Baseball all the outrage these days
I'm outraged!
Actually, I'm not. It seems, though, most everyone else is.
Especially in Major League Baseball, where it's difficult to find anyone who doesn't feel aggrieved these days.
Baseball has always been a sport in which players and managers get easily perturbed. There seems to be more unwritten rules in the game than written ones.
Steal a base when up by more than five runs? That's a no-no.
Bunt to try to break up a late-inning no-hitter? Bush league.
Slide spikes up into second base? That's a big no-no.
Throw at a batter's head? It's clear-the-bullpens and put-up-your-dukes time.
I get it. There are certain things
Recently, though, more and more preposterous unwritten rules are popping up in a sport that is already hemorrhaging credibility and fans.
The most ridiculous example came Monday night when Yermin Mercedes of the Chicago White Sox muscled up on a 47-mph lollipop of a pitch from Minnesota Twins position player Willians Astudillo on a 3-0 count with the Sox up 15-4 for a home run.
What's wrong with that, you may ask?
According to baseball “purists,” Twin broadcasters and even ancient White Sox manager Tony La Russa, plenty.
Now, it seems, hitting a home run when up by 11 on a 3-0 count is a no-no.
This, I don't get.
No one made Minnesota manager Rocco Baldelli put a backup catcher out on the mound to throw like I do.
When Astudillo got an out, everyone in the Twins dugout was smiling and yukking it up — “Hey, look at the pudgy position player throwing 50 mph getting Big League hitters out! Ha ha!”
Then one turns on a 47 mph “fastball” and homers and all of a sudden the sky is falling and Abner Doubleday is rolling over in his grave.
To make matters worse, La Russa sided with the Twins and promised to discipline his hitter for, um, hitting.
If La Russa didn't want him to swing the bat, just have him bunt or take or, heck, just send him up to the plate without a bat.

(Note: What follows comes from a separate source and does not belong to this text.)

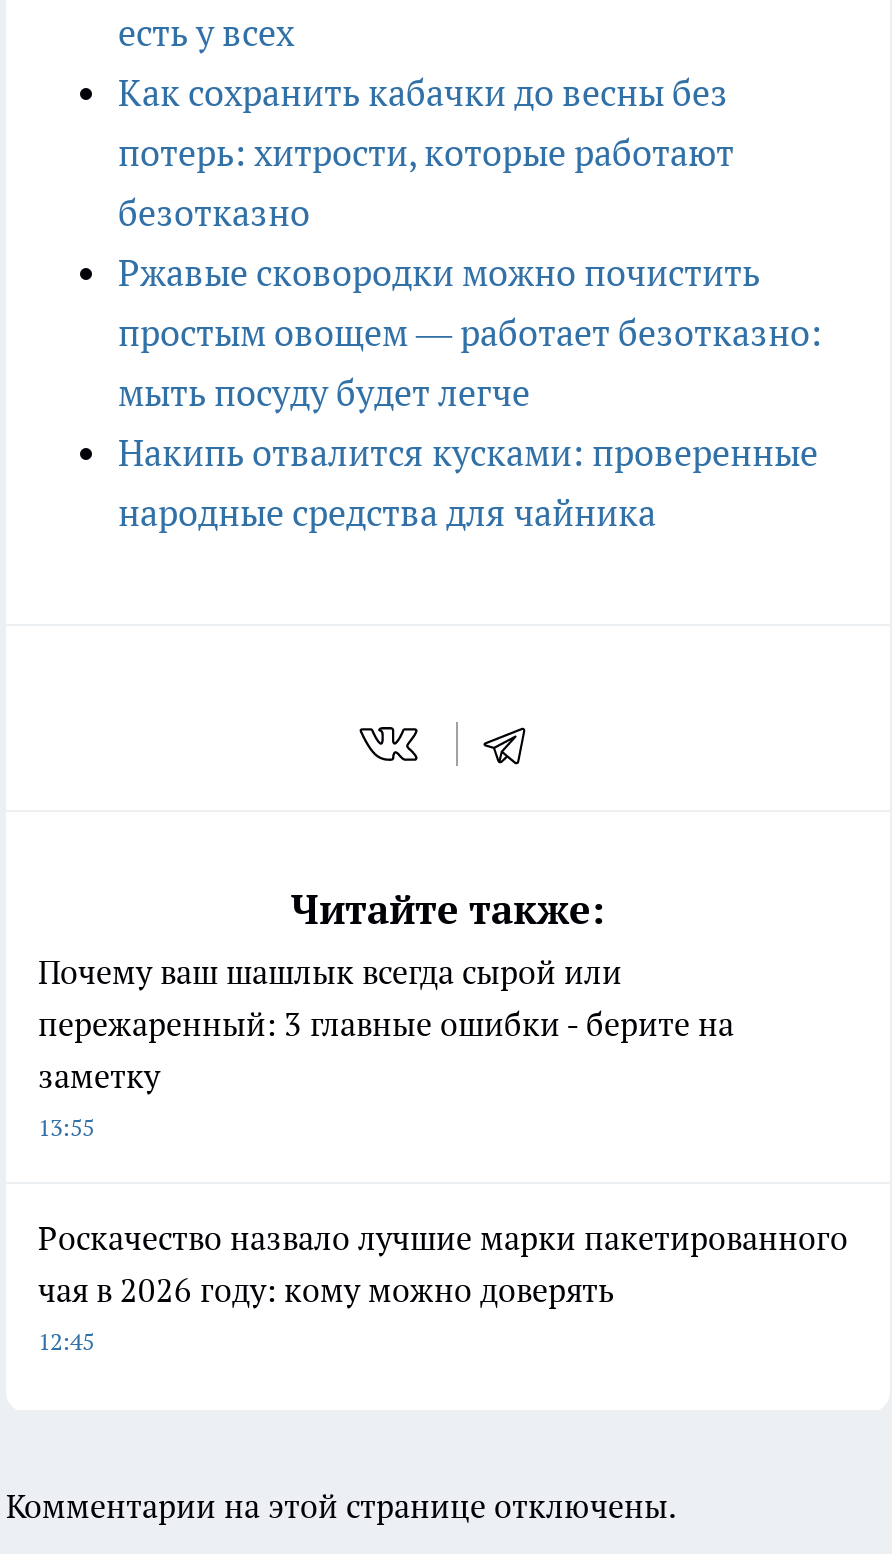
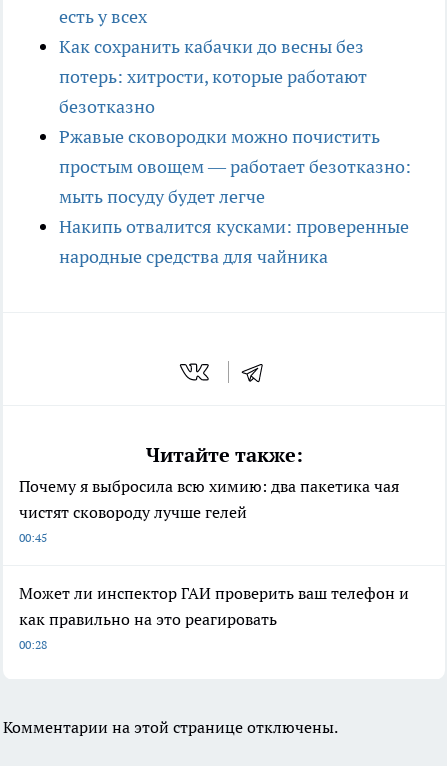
[38,952,734,1142] Почему ваш шашлык всегда сырой или | пережаренный: 3 главные ошибки - берите на | заметку | 13:55 -> [19,476,399,545] Почему я выбросила всю химию: два пакетика чая | чистят сковороду лучше гелей | 00:45
[38,1218,848,1356] Роскачество назвало лучшие марки пакетированного | чая в 2026 году: кому можно доверять | 12:45 -> [19,583,409,652] Может ли инспектор ГАИ проверить ваш телефон и | как правильно на это реагировать | 00:28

Or, maybe MLB should just have a mercy rule like in high school baseball. If a team is up by 10 or more runs after seven, game over.

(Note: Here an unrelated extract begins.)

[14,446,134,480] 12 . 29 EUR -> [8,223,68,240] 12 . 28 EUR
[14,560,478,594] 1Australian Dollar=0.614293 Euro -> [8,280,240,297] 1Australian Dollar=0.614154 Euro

Or ban position players from pitching all together.
Anything but this faux outrage.
The fact that this “issue” has been talked about for the better part of three days shows just how damaged baseball is these days.
Instead of talking about the amazing season that Shohei Ohtani is putting together at the plate AND on the mound, we're discussing unwritten rules.
There are bigger issues in baseball than this.
The game, quite frankly, isn't very good these days.
There's little action. Batting averages are the lowest they have been since the fabled “Year of the Pitcher in 1968. Players are striking out more than at any time in history.
It's a combination of pitchers being so good and batters taking all-or-nothing approaches at the plate.
No one is choking up with two strikes anymore. No one is shortening their swing to simply put the ball into play.
And the game is suffering.
Baseball is broken, and not because players are violating “unwritten rules.”
Baseball is boring. That's what we should all be outraged about.
Mike Kilroy is a staff writer for the Butler Eagle and his fastball also has been clocked at 47 mph.